GIVEN ENTRIES:
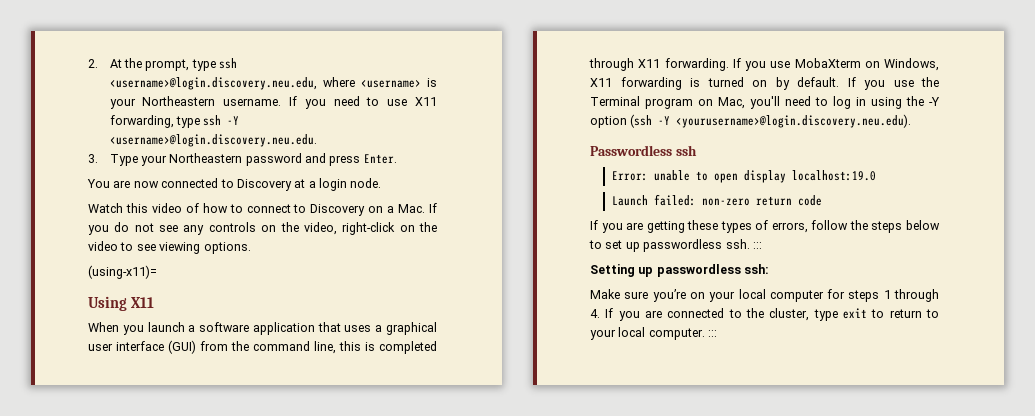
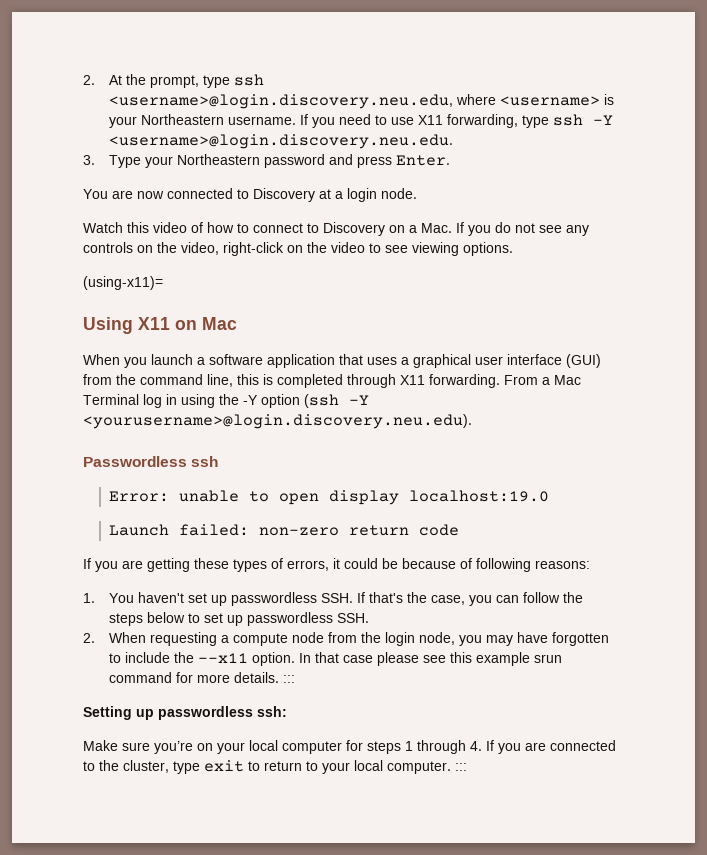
- Using X11
+ Using X11 on Mac
- If you use MobaXterm on Windows, X11 forwarding is turned on by default. If you use the Terminal program on Mac, you'll need to log in using the -Y option (ssh -Y <yourusername>@login.discovery.neu.edu).
+ From a Mac Terminal log in using the -Y option (ssh -Y <yourusername>@login.discovery.neu.edu).
- If you are getting these types of errors, follow the steps below to set up passwordless ssh. :::
+ If you are getting these types of errors, it could be because of following reasons:
+ 1. You haven't set up passwordless SSH. If that's the case, you can follow the steps below to set up passwordless SSH.
+ 2. When requesting a compute node from the login node, you may have forgotten to include the --x11 option. In that case please see this example srun command for more details. :::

DIRECTIONS: Please write the material out again exactly as shown above, minus any pictures.

WRITTEN RESPONSE:
- Using X11
+ Using X11 on Mac
- If you use MobaXterm on Windows, X11 forwarding is turned on by default. If you use the Terminal program on Mac, you'll need to log in using the -Y option (ssh -Y <yourusername>@login.discovery.neu.edu).
+ From a Mac Terminal log in using the -Y option (ssh -Y <yourusername>@login.discovery.neu.edu).
- If you are getting these types of errors, follow the steps below to set up passwordless ssh. :::
+ If you are getting these types of errors, it could be because of following reasons:
+ 1. You haven't set up passwordless SSH. If that's the case, you can follow the steps below to set up passwordless SSH.
+ 2. When requesting a compute node from the login node, you may have forgotten to include the --x11 option. In that case please see this example srun command for more details. :::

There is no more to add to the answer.